▶ _WORK TASK_: Write out all of the records precisely. Skip anything that is a picture.

★ ★ ★ ★

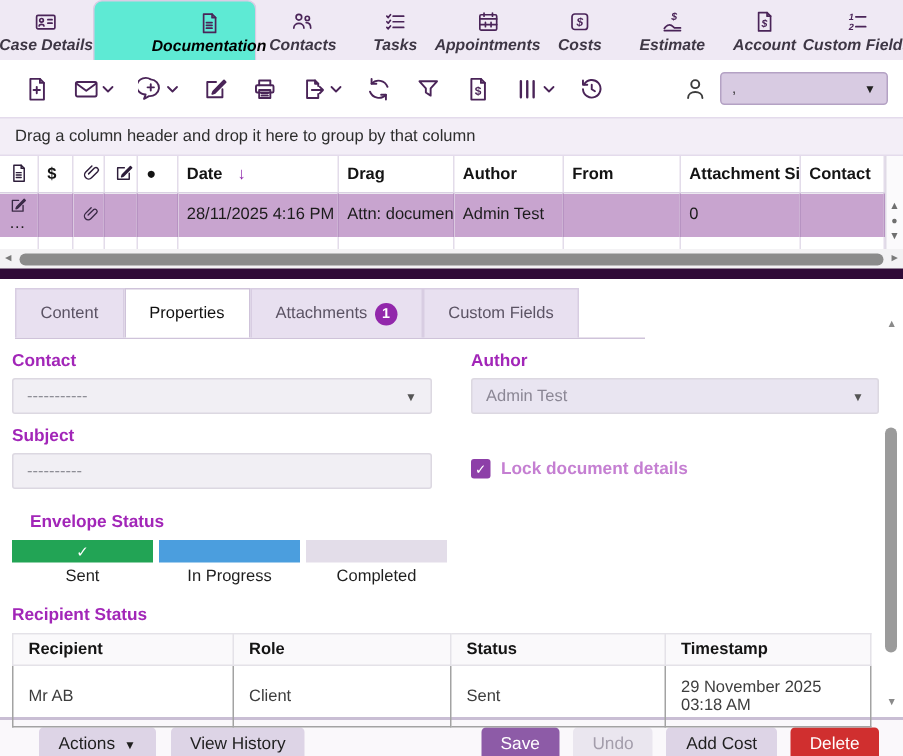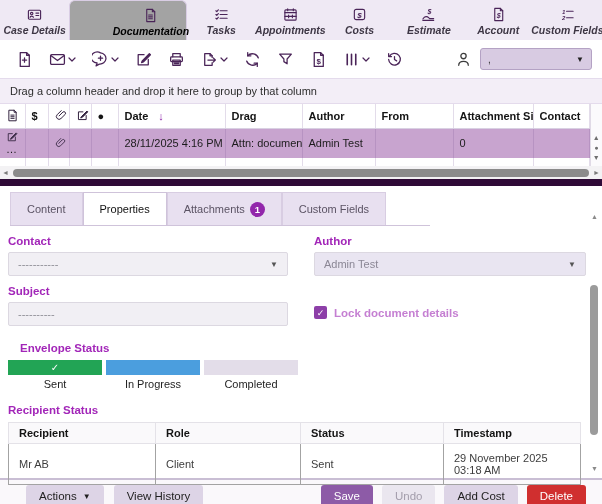"Documentation" .ttab.active { background: #a3a3a3 -> #5eead4 }
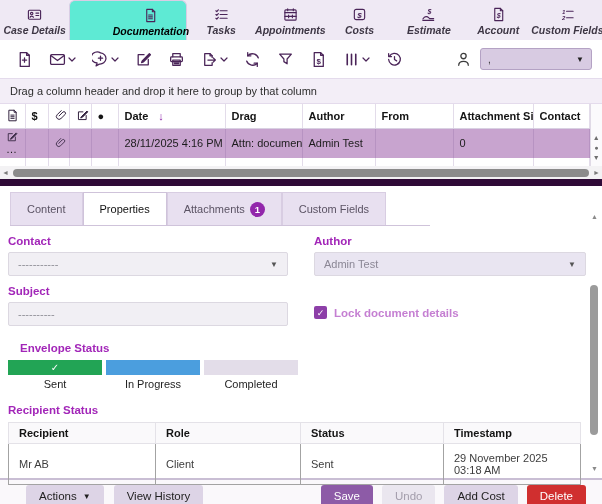"Contacts" div.ttab { html: none -> <div> <svg> <use></use> </svg> <span>Contacts</span> </div> }
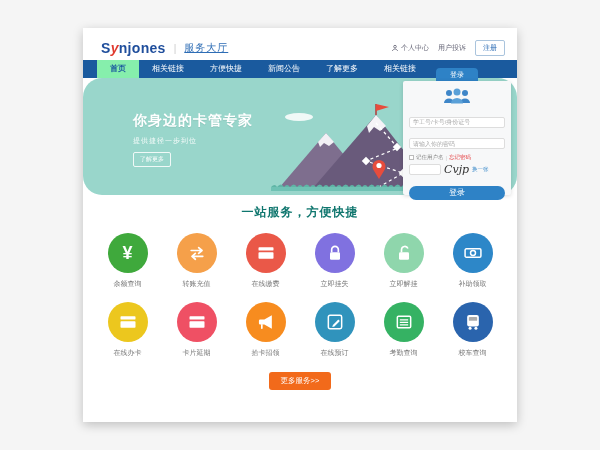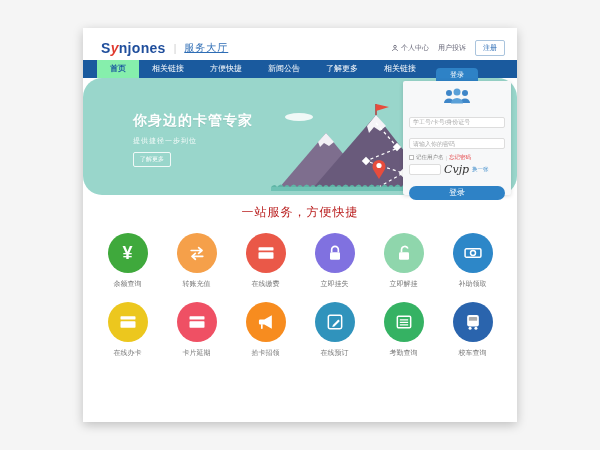"一站服务，方便快捷" .sec-title { color: #b91c1c -> #0f766e; font-weight: normal -> bold }
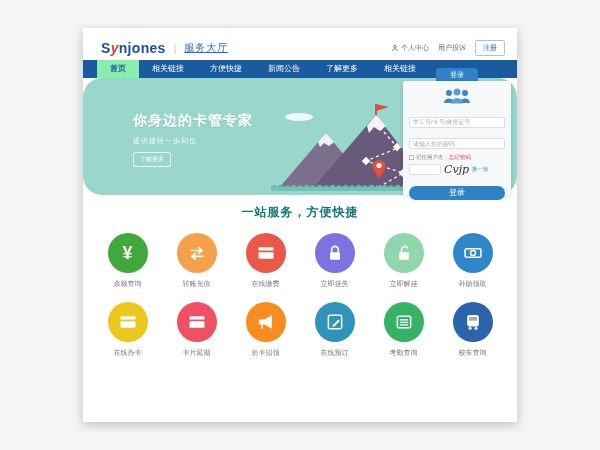"更多服务>>" button.more-btn { html: none -> <button>更多服务&gt;&gt;</button> }
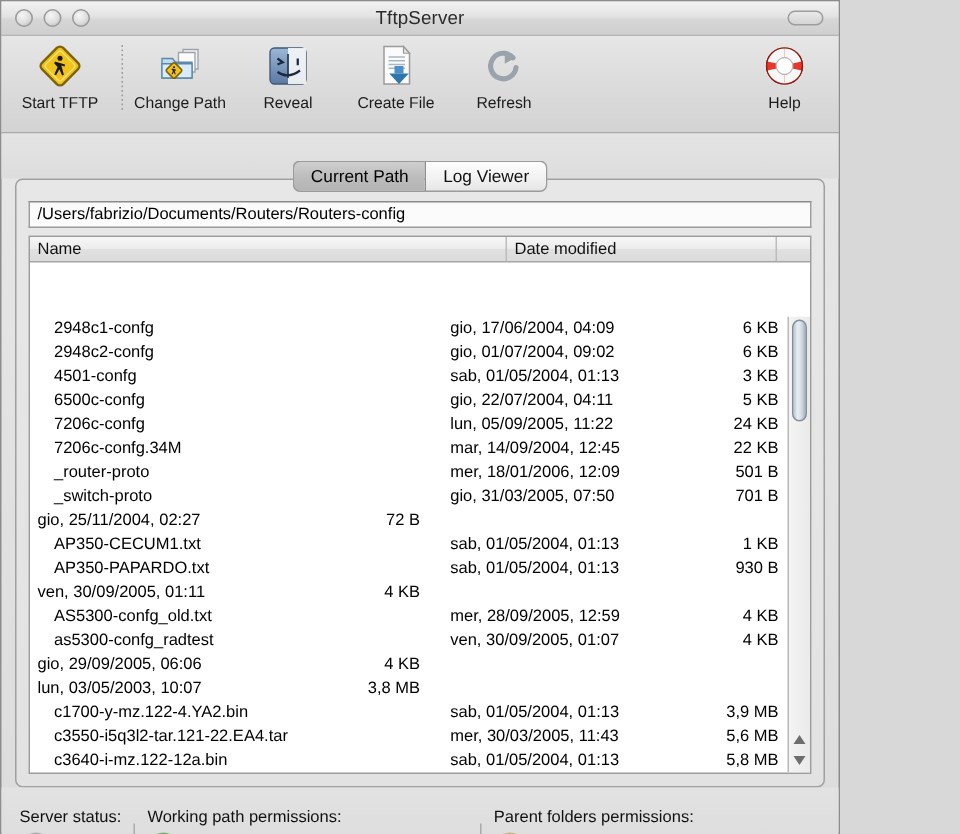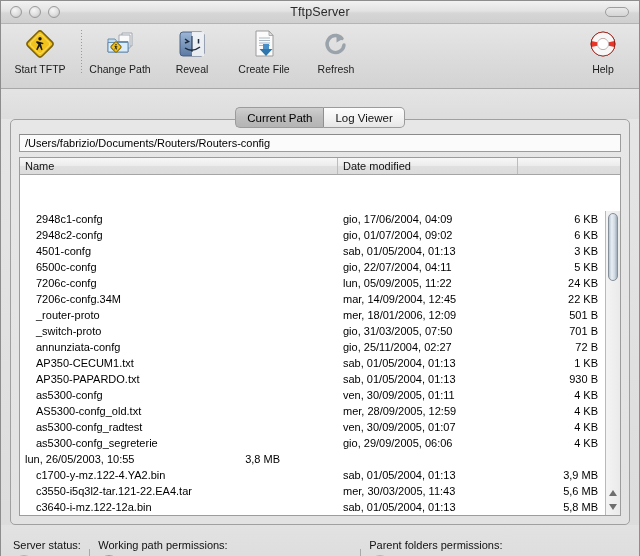"TftpServer" .window { width: 640px -> 560px }
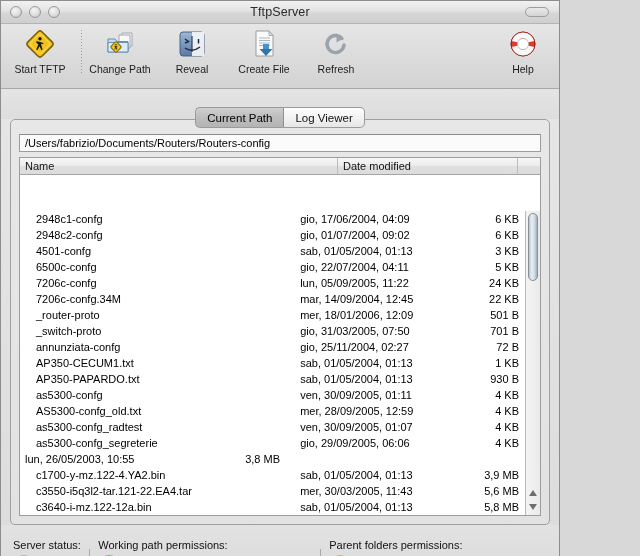"annunziata-confg" div.c-name { html: <div>annunziata-confg</div> -> none }
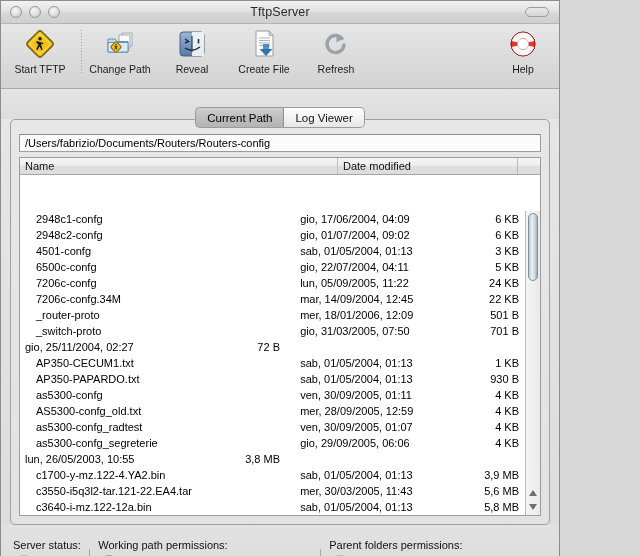"as5300-confg" div.c-name { html: <div>as5300-confg</div> -> none }
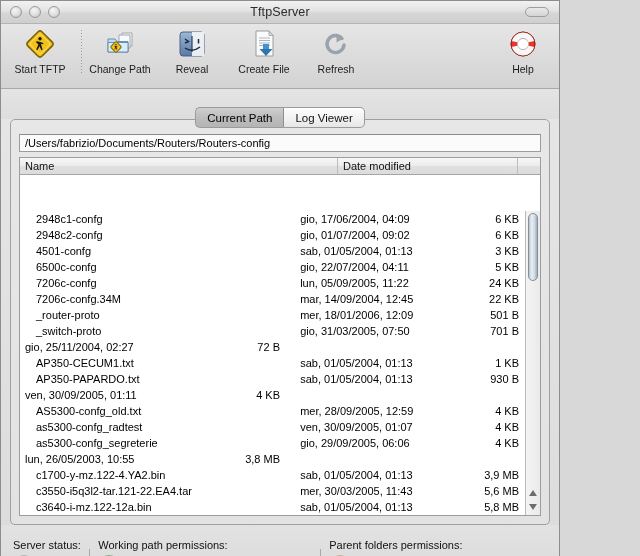"as5300-confg_segreterie" div.c-name { html: <div>as5300-confg_segreterie</div> -> none }
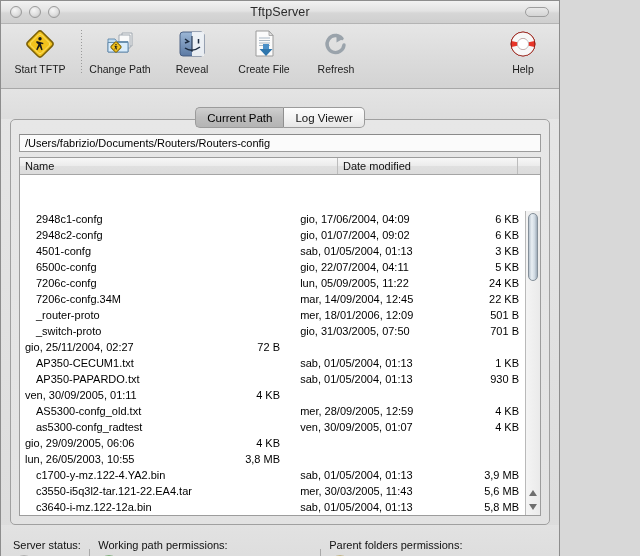"lun, 26/05/2003, 10:55" div.c-date { text: 26/05/2003, 10:55 -> 03/05/2003, 10:07 }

★ ★ ★ ★

▶ _WRITTEN ANSWER_:
"Documentation" .ttab.active { background: #a3a3a3 -> #5eead4 }
"Contacts" div.ttab { html: none -> <div> <svg> <use></use> </svg> <span>Contacts</span> </div> }
"一站服务，方便快捷" .sec-title { color: #b91c1c -> #0f766e; font-weight: normal -> bold }
"更多服务>>" button.more-btn { html: none -> <button>更多服务&gt;&gt;</button> }
"TftpServer" .window { width: 640px -> 560px }
"annunziata-confg" div.c-name { html: <div>annunziata-confg</div> -> none }
"as5300-confg" div.c-name { html: <div>as5300-confg</div> -> none }
"as5300-confg_segreterie" div.c-name { html: <div>as5300-confg_segreterie</div> -> none }
"lun, 26/05/2003, 10:55" div.c-date { text: 26/05/2003, 10:55 -> 03/05/2003, 10:07 }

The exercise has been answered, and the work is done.